Jones' less appealing qualities included moodiness, misogyny, bouts of cruelty toward those close to him, a lack of reliability and responsibility, narcissism, and an often cloying neediness - there are numerous scenes in the book where Jones begs an ever-smaller number of friends and acquaintances to stay with him at night until he falls asleep because he cannot bear to be alone. Jones also suffered from frequent crises of confidence, and at a critical juncture in 1965 this prevented him from leaving the Stones at a point when the humiliations imposed by his manager and band-mates had reached new lows. Trynka attributes some of Jones' problems, particularly his neediness, to the emotional sterility of his childhood, arguing that Jones was always seeking support and approval, leaving the reader to conclude that much of Jones' more outlandish and outrageous behavior was simply a form of acting out.
Eventually, Jones took to heavy drinking and drug consumption to cope with his marginalization within the Stones and his loneliness and isolation. Trynka describes Jones' two-year relationship with Anita Pallenberg as largely toxic in nature, with a kind of sado-masochistic core that led them to egg each other on to excessive behavior. When Pallenberg abruptly left Jones for Stones guitarist Keith Richards in 1967 during a trip to Morocco, Jones was apparently more dismayed by Richards' betrayal than by Pallenberg's. Jones continued to make modest contributions to Stones recordings, but the last 18 months of his life were mostly miserable, as he was also the subject to drug raids by the British police. He was dismissed by the Stones shortly before their 1969 tour, in part because his drug charges made it unlikely he would be issued required travel visas but also because the Stones had finally rendered him useless as their new musical leaders were finally ready to assume full control of the band's musical direction. Jones drowned in his swimming pool just a few weeks after leaving the Stones.
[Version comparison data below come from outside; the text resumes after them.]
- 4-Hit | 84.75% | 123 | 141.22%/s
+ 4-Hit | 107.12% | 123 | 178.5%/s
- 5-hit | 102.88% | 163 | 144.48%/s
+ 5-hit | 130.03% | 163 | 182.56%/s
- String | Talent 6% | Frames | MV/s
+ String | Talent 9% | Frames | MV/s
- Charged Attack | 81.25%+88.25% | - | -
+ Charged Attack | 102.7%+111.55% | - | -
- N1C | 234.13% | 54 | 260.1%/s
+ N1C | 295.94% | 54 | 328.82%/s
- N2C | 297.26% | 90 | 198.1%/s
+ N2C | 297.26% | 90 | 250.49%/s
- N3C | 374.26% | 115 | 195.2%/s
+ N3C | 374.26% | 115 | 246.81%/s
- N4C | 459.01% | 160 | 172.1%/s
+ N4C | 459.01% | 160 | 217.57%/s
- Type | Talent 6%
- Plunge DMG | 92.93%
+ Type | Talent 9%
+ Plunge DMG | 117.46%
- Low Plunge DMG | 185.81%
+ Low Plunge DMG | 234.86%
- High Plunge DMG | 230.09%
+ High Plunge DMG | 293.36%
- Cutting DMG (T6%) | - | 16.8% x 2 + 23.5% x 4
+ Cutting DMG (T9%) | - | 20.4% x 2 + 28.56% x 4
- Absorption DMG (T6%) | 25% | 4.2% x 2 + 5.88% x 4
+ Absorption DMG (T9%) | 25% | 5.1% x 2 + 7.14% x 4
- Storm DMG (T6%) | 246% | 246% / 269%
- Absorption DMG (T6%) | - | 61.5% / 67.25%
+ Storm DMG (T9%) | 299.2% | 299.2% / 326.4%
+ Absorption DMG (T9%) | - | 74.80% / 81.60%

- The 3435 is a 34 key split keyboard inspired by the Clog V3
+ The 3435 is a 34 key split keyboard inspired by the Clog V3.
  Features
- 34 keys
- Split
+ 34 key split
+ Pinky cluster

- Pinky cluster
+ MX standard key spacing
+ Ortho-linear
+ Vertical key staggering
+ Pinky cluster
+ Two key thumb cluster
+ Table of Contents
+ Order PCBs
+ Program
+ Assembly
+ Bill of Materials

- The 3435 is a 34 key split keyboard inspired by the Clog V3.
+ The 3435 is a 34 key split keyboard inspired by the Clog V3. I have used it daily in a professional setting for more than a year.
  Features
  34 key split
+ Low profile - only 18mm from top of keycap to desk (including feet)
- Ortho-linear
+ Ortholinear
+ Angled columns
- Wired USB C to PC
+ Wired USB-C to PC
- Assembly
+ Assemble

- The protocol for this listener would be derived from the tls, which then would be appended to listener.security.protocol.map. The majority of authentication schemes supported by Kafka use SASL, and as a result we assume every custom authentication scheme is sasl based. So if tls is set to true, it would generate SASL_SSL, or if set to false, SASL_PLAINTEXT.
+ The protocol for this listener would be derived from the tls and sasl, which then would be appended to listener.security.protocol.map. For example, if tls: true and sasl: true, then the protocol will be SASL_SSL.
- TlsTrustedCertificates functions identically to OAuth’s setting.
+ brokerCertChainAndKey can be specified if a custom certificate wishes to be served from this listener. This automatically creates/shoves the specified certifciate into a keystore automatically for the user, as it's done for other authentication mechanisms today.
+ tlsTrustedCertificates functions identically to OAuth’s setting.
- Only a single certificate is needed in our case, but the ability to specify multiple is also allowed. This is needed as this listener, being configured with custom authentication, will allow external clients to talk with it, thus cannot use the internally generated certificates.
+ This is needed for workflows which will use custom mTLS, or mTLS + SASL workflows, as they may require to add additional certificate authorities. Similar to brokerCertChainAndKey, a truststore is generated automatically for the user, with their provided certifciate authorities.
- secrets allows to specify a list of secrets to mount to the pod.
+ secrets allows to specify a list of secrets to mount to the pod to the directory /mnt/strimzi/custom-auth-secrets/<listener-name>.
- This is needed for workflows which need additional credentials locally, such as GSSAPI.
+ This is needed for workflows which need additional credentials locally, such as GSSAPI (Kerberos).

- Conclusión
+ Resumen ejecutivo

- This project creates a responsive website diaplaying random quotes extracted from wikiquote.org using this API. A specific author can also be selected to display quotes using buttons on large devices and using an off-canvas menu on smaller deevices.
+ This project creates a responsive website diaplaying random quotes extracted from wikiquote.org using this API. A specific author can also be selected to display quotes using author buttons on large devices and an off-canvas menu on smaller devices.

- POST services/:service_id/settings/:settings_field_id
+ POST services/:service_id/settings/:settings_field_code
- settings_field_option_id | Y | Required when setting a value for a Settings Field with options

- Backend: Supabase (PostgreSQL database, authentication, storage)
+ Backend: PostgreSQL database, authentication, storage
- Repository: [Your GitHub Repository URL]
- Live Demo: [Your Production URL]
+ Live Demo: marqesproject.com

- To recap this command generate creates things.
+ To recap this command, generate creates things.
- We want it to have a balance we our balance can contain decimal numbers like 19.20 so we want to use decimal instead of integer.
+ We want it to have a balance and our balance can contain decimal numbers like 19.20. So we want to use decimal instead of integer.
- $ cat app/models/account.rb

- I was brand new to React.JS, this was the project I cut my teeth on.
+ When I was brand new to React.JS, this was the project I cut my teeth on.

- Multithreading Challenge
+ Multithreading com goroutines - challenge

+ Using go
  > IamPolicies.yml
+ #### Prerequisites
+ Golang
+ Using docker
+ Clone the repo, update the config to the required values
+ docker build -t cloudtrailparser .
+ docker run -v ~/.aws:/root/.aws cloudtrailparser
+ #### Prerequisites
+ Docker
Is Trynka's argument convincing? Certainly he makes a case for Jones' often contradictory nature, amply documents the demons that plagued him, and makes clear how Jones' focus on music to the exclusion or almost all other considerations, including the important work of cultivating strong relationships within the Stones and taking an interest in its business affairs, proved fatal to his position in the group. Trynka is often persuasive in arguing for Jones' visionary and highly ecumenical approach to music and attempts to make a case for Jones as an early advocate for what we today call "world music" (with recordings he arranged during a 1968 trip to Morocco eventually being released in 1971 as "Brian Jones Presents the Pipes of Pan at Joujouka"). He is also unsparing in his accounts of Jones' less appealing qualities, describing how Jones had fathered four children with four different women by the age of 19 but took little or no interest in, and no responsibility for, any of them.
One could also argue the continuities that enable us to speak of the "Rolling Stones" as a single entity over a period of 53 years may be very misleading. Perhaps there was the band as Jones made it, and the one that succeeded him, or a few other subdivisions? But there remain echoes of Jones even in the most recent Stones album, a collection of blues covers that Jones would have had no trouble recognizing or playing on. Despite its blatantly partisan tone, Trynka's book does offer a compelling case for the significance of Jones' leading contributions to rock'n'roll in the 1960s and his lasting impact. A good read, even if you want to argue with it.